Task requirements.
Copy out the lines of the records below, and only those lines, from the one with "quote number: B2025/257 -> B2025/251" through the one with "total: 7780.19 -> 7111.07", exactly as they appear.

Data in this exercise.
-------------------------

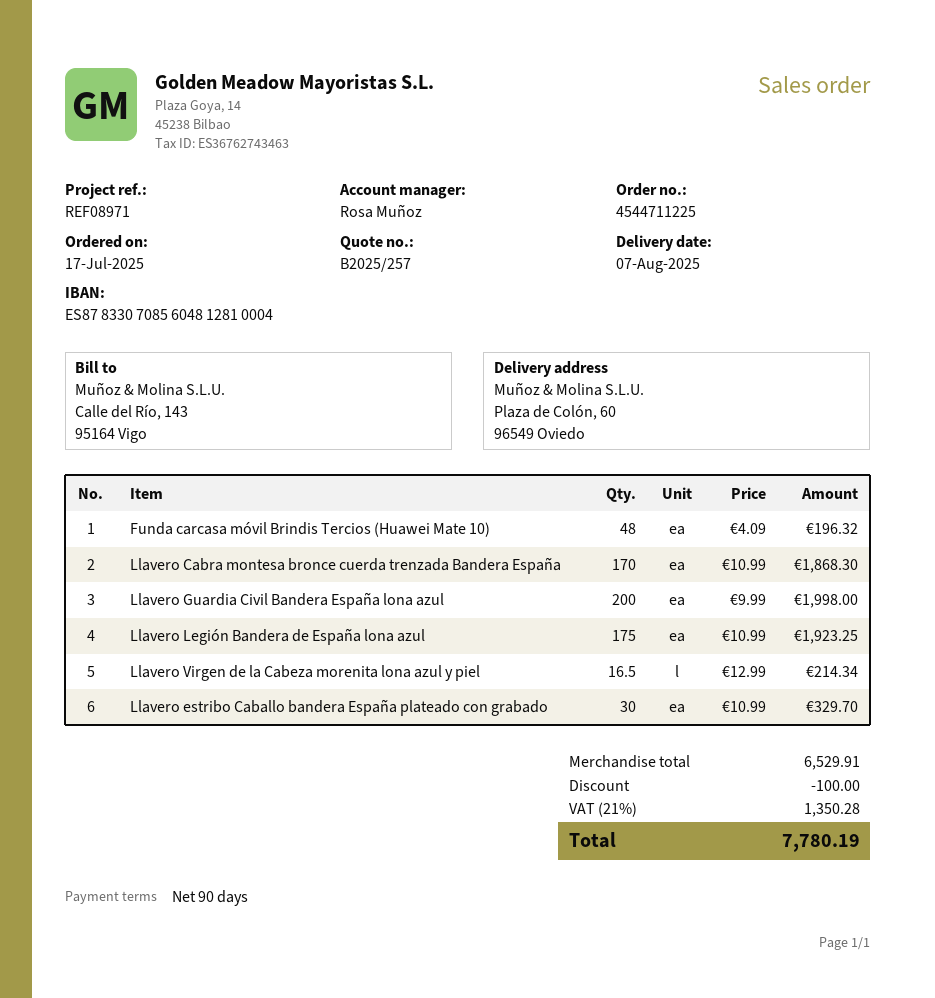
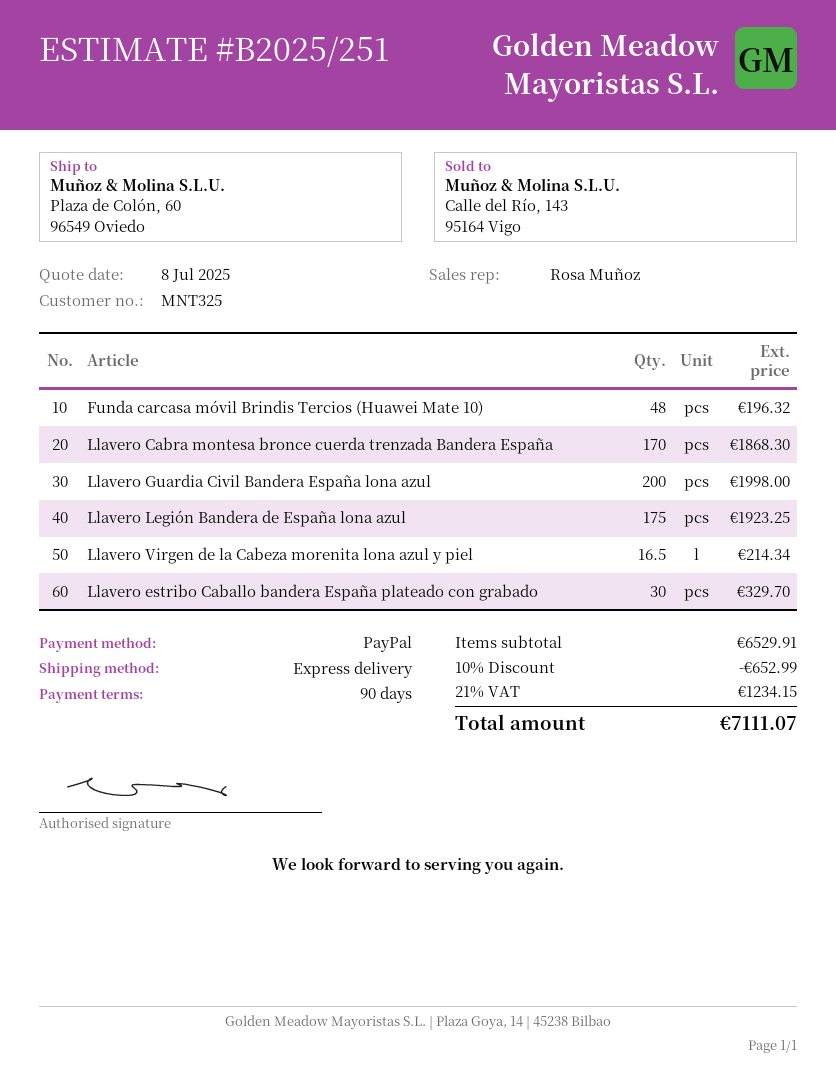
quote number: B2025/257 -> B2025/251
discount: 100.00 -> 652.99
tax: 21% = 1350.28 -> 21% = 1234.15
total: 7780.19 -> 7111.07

-------------------------

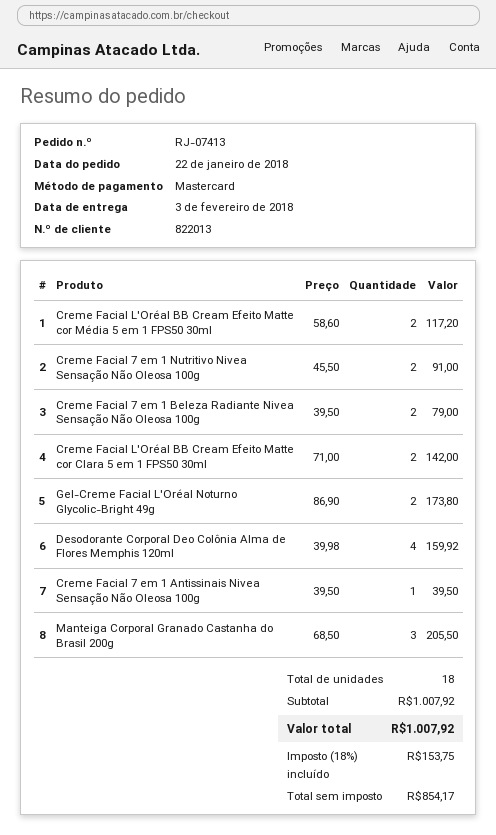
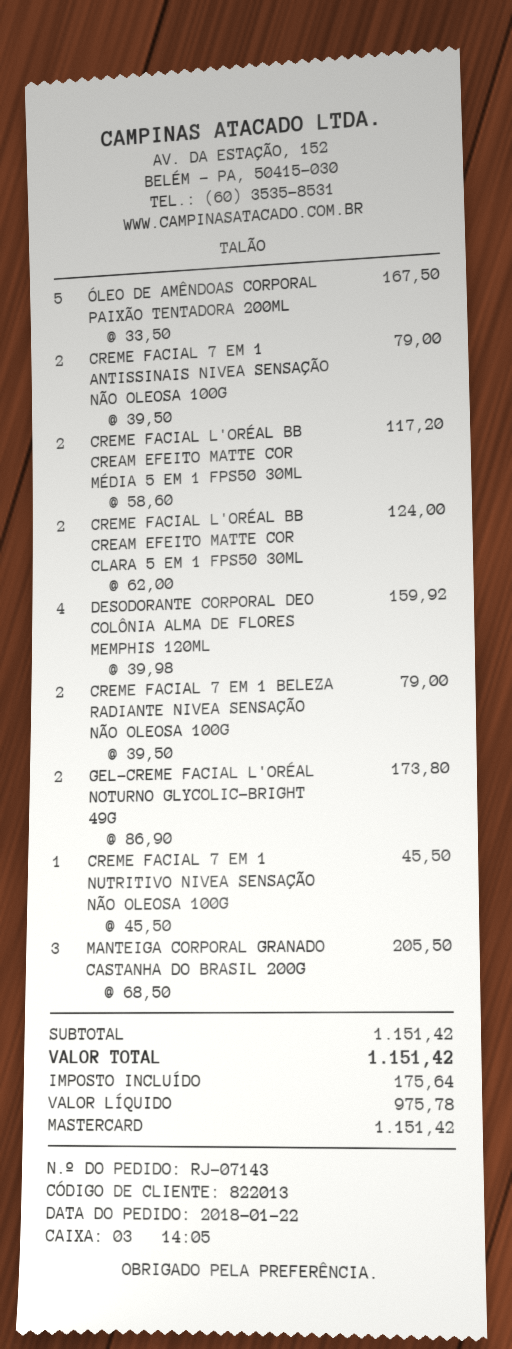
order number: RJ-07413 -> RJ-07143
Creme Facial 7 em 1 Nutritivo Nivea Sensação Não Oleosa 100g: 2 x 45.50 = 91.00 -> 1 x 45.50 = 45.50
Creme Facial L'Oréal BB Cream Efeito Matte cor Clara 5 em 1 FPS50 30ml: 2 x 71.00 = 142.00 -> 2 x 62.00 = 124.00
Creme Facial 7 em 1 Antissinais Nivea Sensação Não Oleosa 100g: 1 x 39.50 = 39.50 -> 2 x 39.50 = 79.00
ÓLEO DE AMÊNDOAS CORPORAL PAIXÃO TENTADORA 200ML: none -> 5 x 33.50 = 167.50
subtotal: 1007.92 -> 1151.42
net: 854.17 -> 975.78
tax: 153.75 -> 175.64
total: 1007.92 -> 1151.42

-------------------------

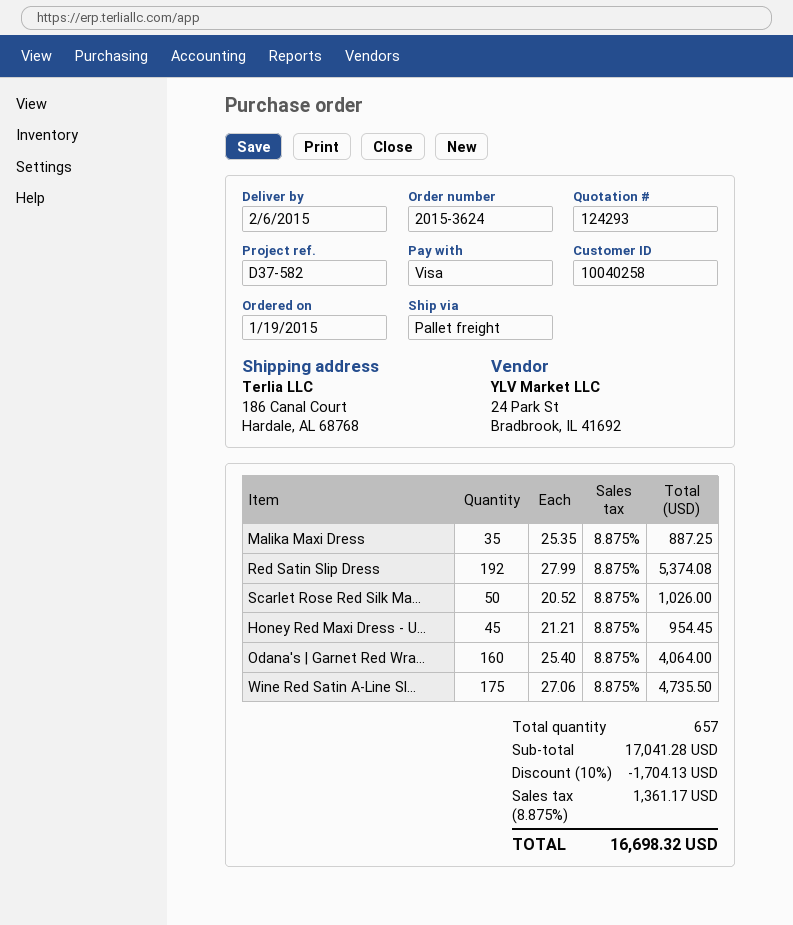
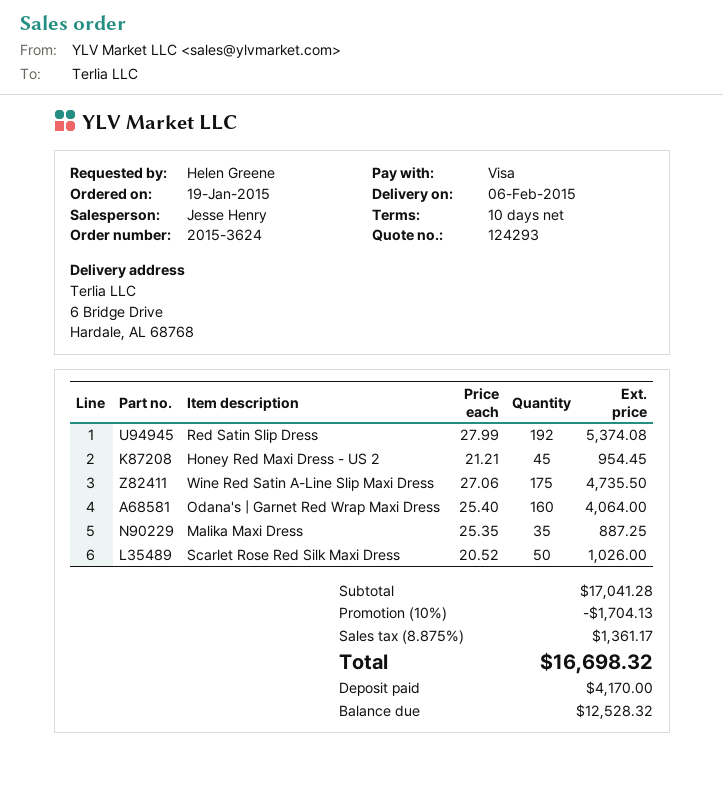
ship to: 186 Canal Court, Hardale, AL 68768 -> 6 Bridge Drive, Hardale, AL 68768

-------------------------

Response.
quote number: B2025/257 -> B2025/251
discount: 100.00 -> 652.99
tax: 21% = 1350.28 -> 21% = 1234.15
total: 7780.19 -> 7111.07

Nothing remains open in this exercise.